# Possible new threat to CAHSR?



## Blackwolf (Nov 23, 2015)

An opinion article out in today's Sacramento Bee newspaper.

Vice Chairman of the California State Board of Equalization and a State Senator from the central valley are teaming up to introduce a ballot initiative for next year that would strip the remaining $8 billion worth of Prop 1A funds and effectively kill the high speed rail project permanently. The money would be re-directed toward drought mitigation projects like dam building and Governor Brown's other major infrastructure project, the "Delta Tunnels."

http://www.sacbee.com/opinion/op-ed/soapbox/article45780555.html

Since the Brown administration is doing everything they can to keep a re-vote on Prop 1A from getting on the ballot, this is the next best thing for the major opponents looking to strike the project down before it can get the large construction projects really going.

I still hold the personal belief that CAHSRA is their own worst enemy in some regards. The construction needs to be sped up as, almost seven years after Prop 1A passed, there is relatively little infrastructure to show for it.


----------



## neroden (Nov 24, 2015)

A threat, but I think they don't have a chance. The demographics get more favorable for HSR every year. Furthermore, there's a huge "always vote no on initiatives" contingent in California.

The Delta Tunnels have a very strong opposition movement, too, and dam building is even more unpopular.

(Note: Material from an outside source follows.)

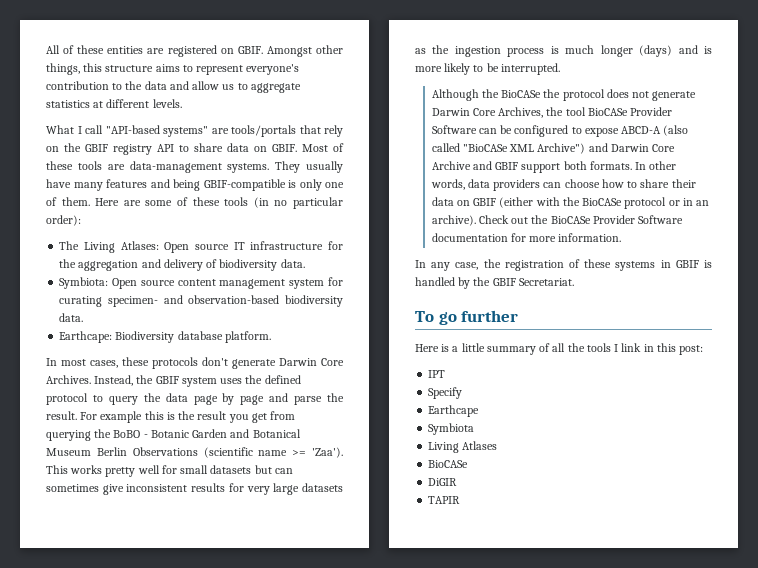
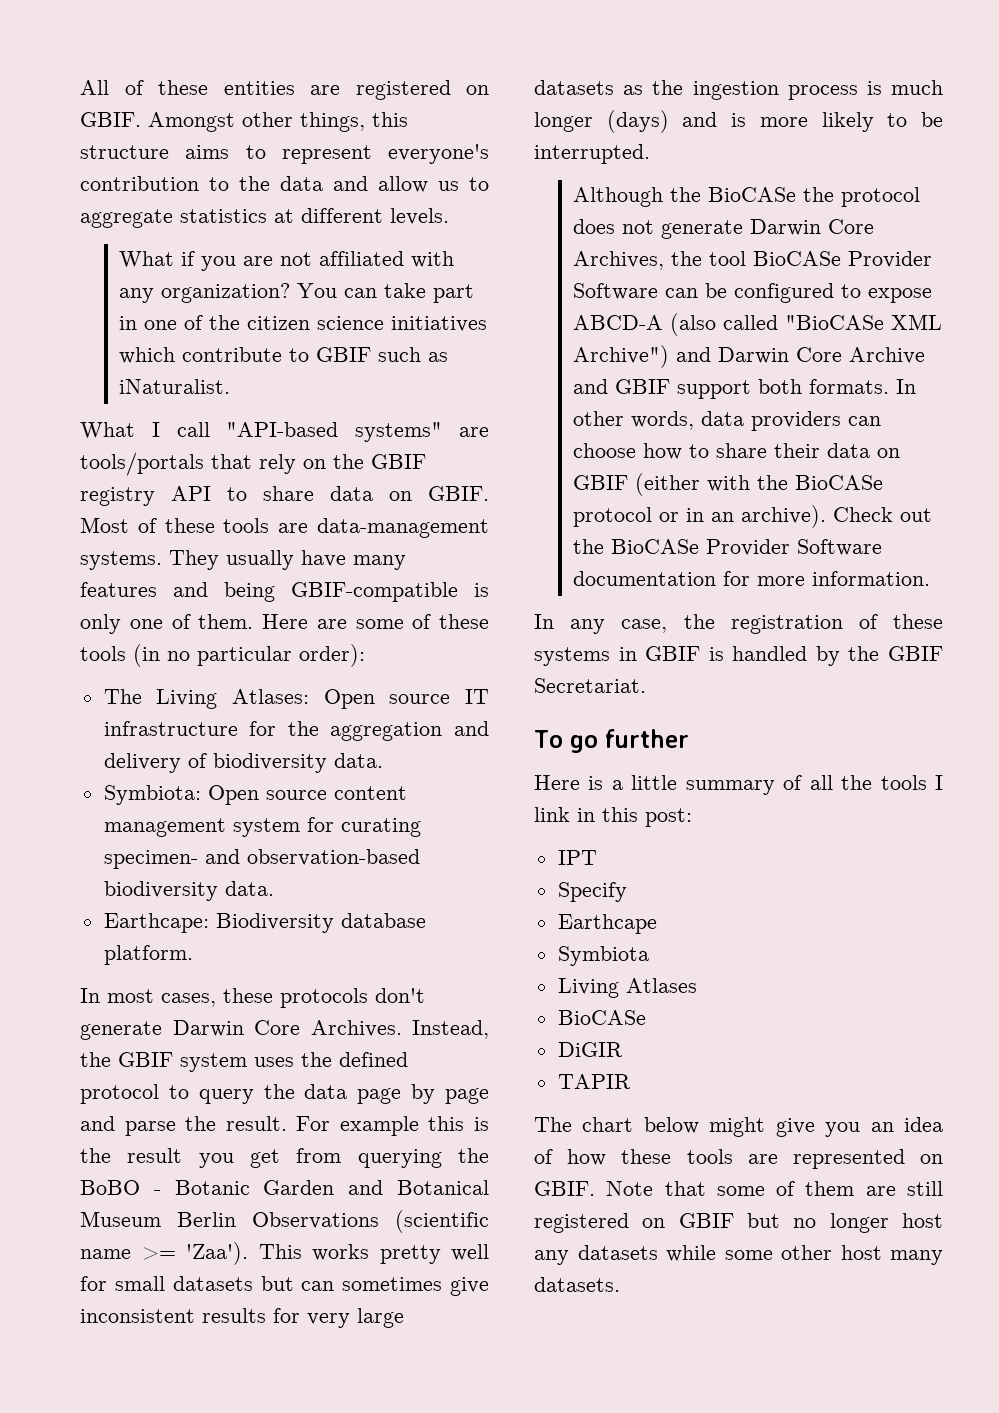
+ What if you are not affiliated with any organization? You can take part in one of the citizen science initiatives which contribute to GBIF such as iNaturalist.
+ The chart below might give you an idea of how these tools are represented on GBIF. Note that some of them are still registered on GBIF but no longer host any datasets while some other host many datasets.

If there's a solid "SAVE HSR" campaign, this intitiative will be DOA.


----------



## Blackwolf (Dec 1, 2015)

Another view on this ballot initiative idea... And one from someone not exactly the biggest fan of the HSR project.

http://www.foxandhoundsdaily.com/2015/12/two-terrible-ideas-one-ballot-initiative/


----------



## TinCan782 (Dec 1, 2015)

Hmmm...someone thinks driverless cars are a threat to HSR :giggle: ...

http://www.cahsrblog.com/2015/11/once-again-self-driving-cars-are-no-substitute-for-hsr/


----------



## Andrew (Dec 2, 2015)

Am I correct that if the federal stimulus money allocated to CAHSR is not spent by September 30th of 2017, then this money can be reallocated to other transportation projects, such as NEC improvements?


----------